The fallout from the $32 billion collapse of Sam Bankman-Fried’s FTX crypto exchange and his associated company Alameda Research is continuing to spread as more firms report their exposure to his Ponzi scheme operation.
Last week, the Wall Street Journal (WSJ) reported what it called the “massive crypto lender” Genesis Global Trading had laid off 30 percent of its staff and was in discussions about filing for chapter 11 bankruptcy.
Genesis had been previously hit by the failure of the crypto-based hedge fund Three Arrows Capital after providing it with a $2.4 billion loan.
Its financial problems deepened with the implosion of FTX because it had lent hundreds of millions of dollars to Alameda.
Last November, Genesis halted redemptions, hitting the crypto exchange Gemini which had $900 million of its customers’ funds tied up in the firm. Other firms may also be affected.

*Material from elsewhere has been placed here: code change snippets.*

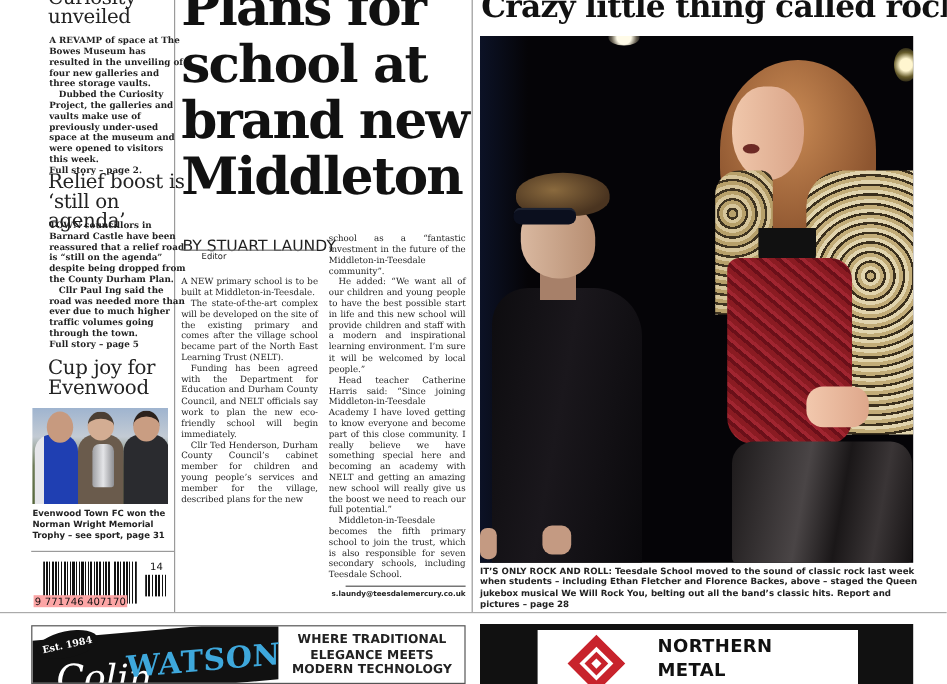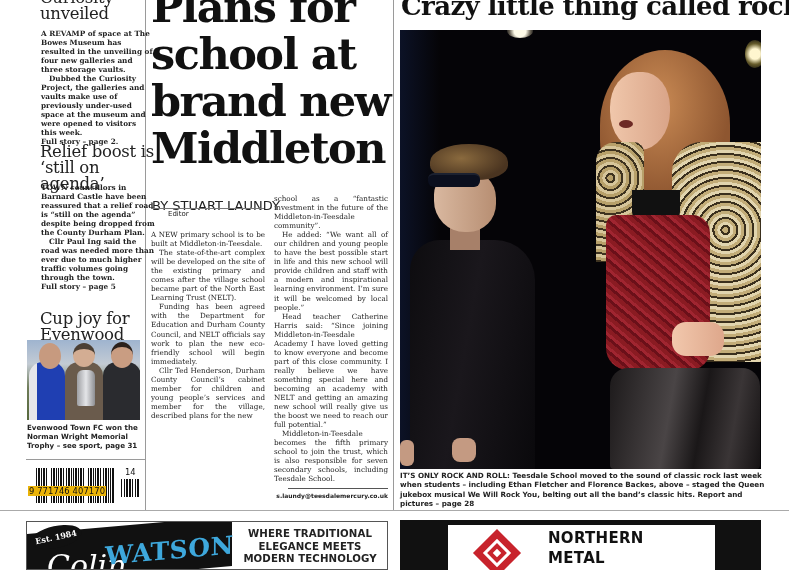--- a/index.html
+++ b/index.html
@@ -66,21 +66,21 @@
   .football .p2 { position: absolute; left: 38px; top: 22px; width: 38px; height: 58px; border-radius: 14px 14px 0 0; background: #6a5b4c; }
   .football .h2 { position: absolute; left: 46px; top: 3px; width: 22px; height: 24px; border-radius: 50%; background: #d3ad93; border-top: 6px solid #4b3f34; }
   .football .trophy { position: absolute; left: 50px; top: 30px; width: 18px; height: 36px; border-radius: 6px 6px 2px 2px; background: linear-gradient(90deg, #9e9fa3, #e4e5e8, #8d8e92); }
   .football .p3 { position: absolute; left: 76px; top: 22px; width: 38px; height: 58px; border-radius: 14px 14px 0 0; background: #2a2b2f; }
   .football .h3 { position: absolute; left: 84px; top: 2px; width: 22px; height: 26px; border-radius: 50%; background: #c99d82; border-top: 5px solid #2b211c; }
 
   
   .barcode-box { left: 26px; top: 463px; width: 116px; height: 47px; }
   .barcode { position: absolute; left: 10px; top: 5px; width: 78px; height: 35px; background: repeating-linear-gradient(90deg, #111 0 1.2px, #fff 1.2px 2.2px, #111 2.2px 4px, #fff 4px 5.2px, #111 5.2px 5.9px, #fff 5.9px 7.4px); }
   .barcode-small { position: absolute; left: 95px; top: 16px; width: 18px; height: 18px; background: repeating-linear-gradient(90deg, #111 0 1.2px, #fff 1.2px 2.6px, #111 2.6px 4.2px, #fff 4.2px 5.5px); }
-  .barcode-num { position: absolute; left: 2px; top: 23px; font-family: "DejaVu Sans", sans-serif; font-size: 8.4px; color: #111; background: #eab308; padding: 0 1px; letter-spacing: 0.1px; white-space: nowrap; }
+  .barcode-num { position: absolute; left: 2px; top: 33px; font-family: "DejaVu Sans", sans-serif; font-size: 8.4px; color: #111; background: #fca5a5; padding: 0 1px; letter-spacing: 0.1px; white-space: nowrap; }
   .barcode-issue { position: absolute; left: 99px; top: 4px; font-family: "DejaVu Sans", sans-serif; font-size: 8.4px; color: #111; }
 
   
   .ad-left { left: 26px; top: 521px; width: 362px; height: 49px; border: 1px solid #555; background: #fff; overflow: hidden; }
   .ad-left .est { position: absolute; left: 3px; top: 4px; width: 52px; height: 22px; border-radius: 50%; background: #111; transform: rotate(-12deg); color: #fff; font-family: "DejaVu Serif", serif; font-weight: bold; font-size: 8px; line-height: 22px; text-align: center; }
   .ad-left .logo-band { position: absolute; left: 0; top: 12px; width: 205px; height: 50px; background: #111; transform: skewY(-5deg); transform-origin: left top; }
   .ad-left .colin { position: absolute; left: 20px; top: 26px; font-family: "DejaVu Serif", serif; font-style: italic; font-size: 30px; color: #fff; }
   .ad-left .watson { position: absolute; left: 78px; top: 14px; font-family: "DejaVu Serif", serif; font-weight: bold; font-size: 25px; color: #3ea8dc; letter-spacing: 0.5px; transform: skewY(-5deg); }
   .ad-left .tagline { position: absolute; left: 206px; top: 6px; width: 154px; text-align: center; font-family: "DejaVu Sans", sans-serif; font-weight: bold; font-size: 10.2px; line-height: 12.6px; color: #222; letter-spacing: 0.1px; }
 
@@ -112,21 +112,21 @@
   <div class="abs side-head" style="left:1px; top:144px; width:116px;">
     <div>Relief boost is</div>
     <div>‘still on agenda’</div>
   </div>
   <div class="abs side-body" style="left:2px; top:183px; width:114px;">
     <p>TOWN councillors in Barnard Castle have been reassured that a relief road is “still on the agenda” despite being dropped from the County Durham Plan.</p>
     <p class="indent">Cllr Paul Ing said the road was needed more than ever due to much higher traffic volumes going through the town.</p>
     <p>Full story – page 5</p>
   </div>
 
-  <div class="abs side-head" style="left:1px; top:311px; width:116px;">
+  <div class="abs side-head" style="left:1px; top:299px; width:116px;">
     <div>Cup joy for</div>
     <div>Evenwood</div>
   </div>
 </div>
 
 <div class="abs football" aria-label="Three men holding a silver trophy on a football field">
   <div class="p1"></div>
   <div class="h1"></div>
   <div class="p2"></div>
   <div class="h2"></div>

According to the WSJ article, Genesis is owned by the crypto conglomerate Digital Currency Group, which operates several other crypto-based firms, including the crypto news outlet Coinbase.
The FTX collapse also sparked a run on a major crypto bank, Silvergate, whose business involved the movement of money from institutional investors in and out of the crypto markets.
Last Thursday it announced that deposits from its customers had fallen from $12 billion to just $4 billion in the fourth…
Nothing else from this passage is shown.